Editor’s Note: This story originally appeared on Food Not Bombs.

MIAMI, FL–Welcome to another withering criticism of a large-scale Occupy Miami event! Just kidding…actually for the first time in a long time it felt like Miami and Fort Lauderdale had as much going on as an area with a population of over 5 million deserves.

May Day in Miami started with a march starting down Biscayne Blvd. We took the streets and stayed in them. A sort-of black bloc then sort-of shut down the Port of Miami. That was short-lived as an ambulance immediately needed access and some people were pissed that someone tried to block the road in the first place. For these kind of tactics it is a learning experience around here. No one does this sort of thing here, period. So I felt somewhat refreshed just to see it tried, honestly.
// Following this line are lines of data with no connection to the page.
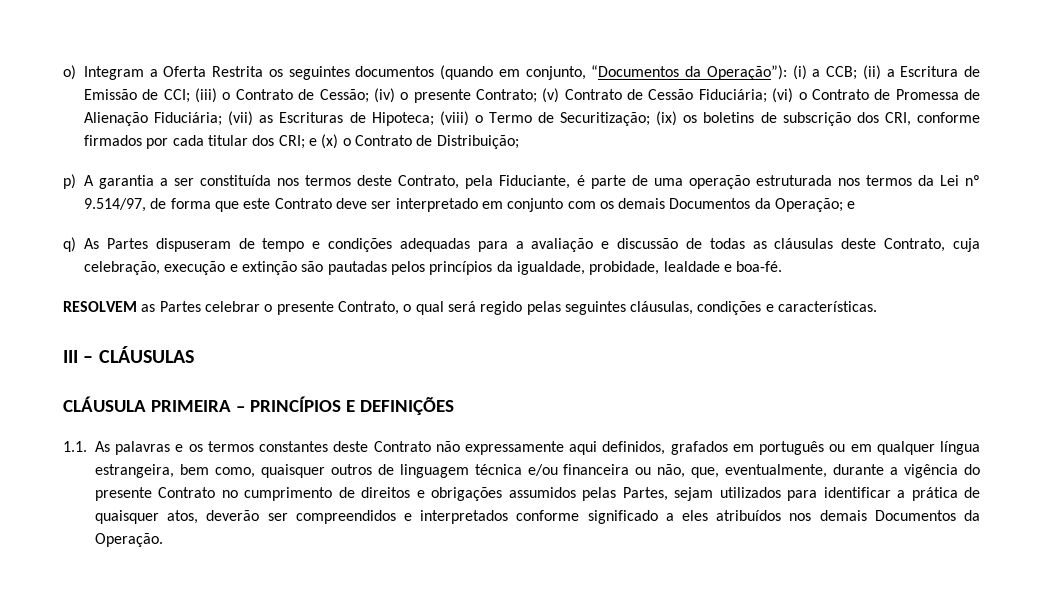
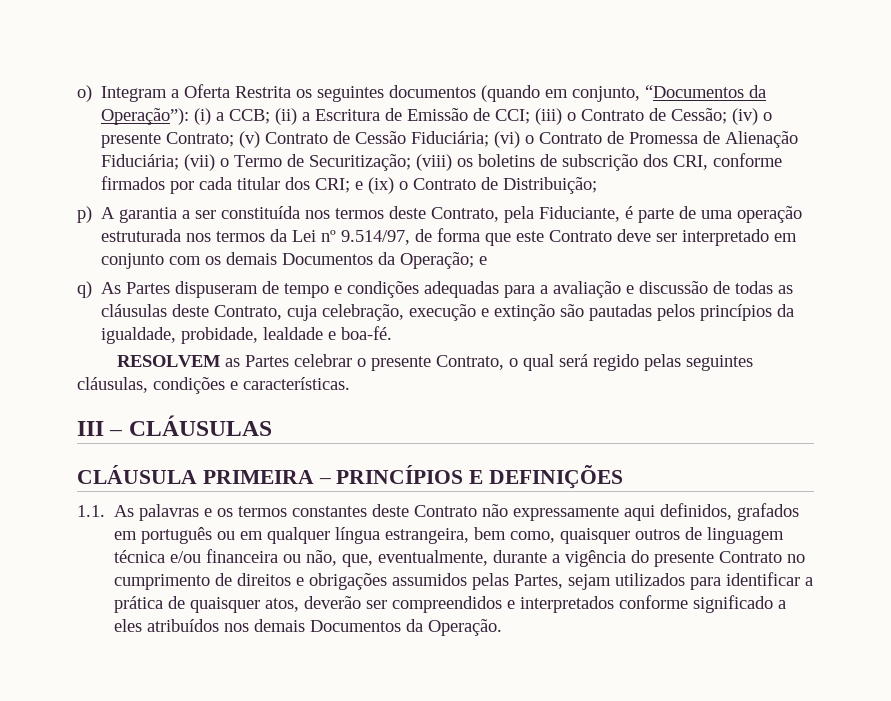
- (vii) as Escrituras de Hipoteca; (viii) o Termo de Securitização;
+ (vii) o Termo de Securitização;
- (ix) os boletins de subscrição dos CRI, conforme firmados por cada titular dos CRI;
+ (viii) os boletins de subscrição dos CRI, conforme firmados por cada titular dos CRI;
- e (x) o Contrato de Distribuição;
+ e (ix) o Contrato de Distribuição;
So then we marched up and down Biscayne and Brickell, snarling traffic and jeering at bank buildings. Eventually an arrest finally occurred (which I happened to witness) where an activist that was slowing down the police pushing us by baby-stepping in front of the car got busted. Shortly thereafter a scuffle broke out in which another protestor was beaten and arrested and the cops also knocked one of their own on his face, which drew blood. There was also reports of a squad car that came dangerously close to running over protestors.

Afterwards there was a puppet show by our collective, the Autonomous Playhouse, and speakers.

AND THEN, another activist was arrested – Alfredo – who was dramatically arrested after the end of the event and is being charged with two counts of assault on a police officer. Which, in my objective opinion, is BULLSHIT!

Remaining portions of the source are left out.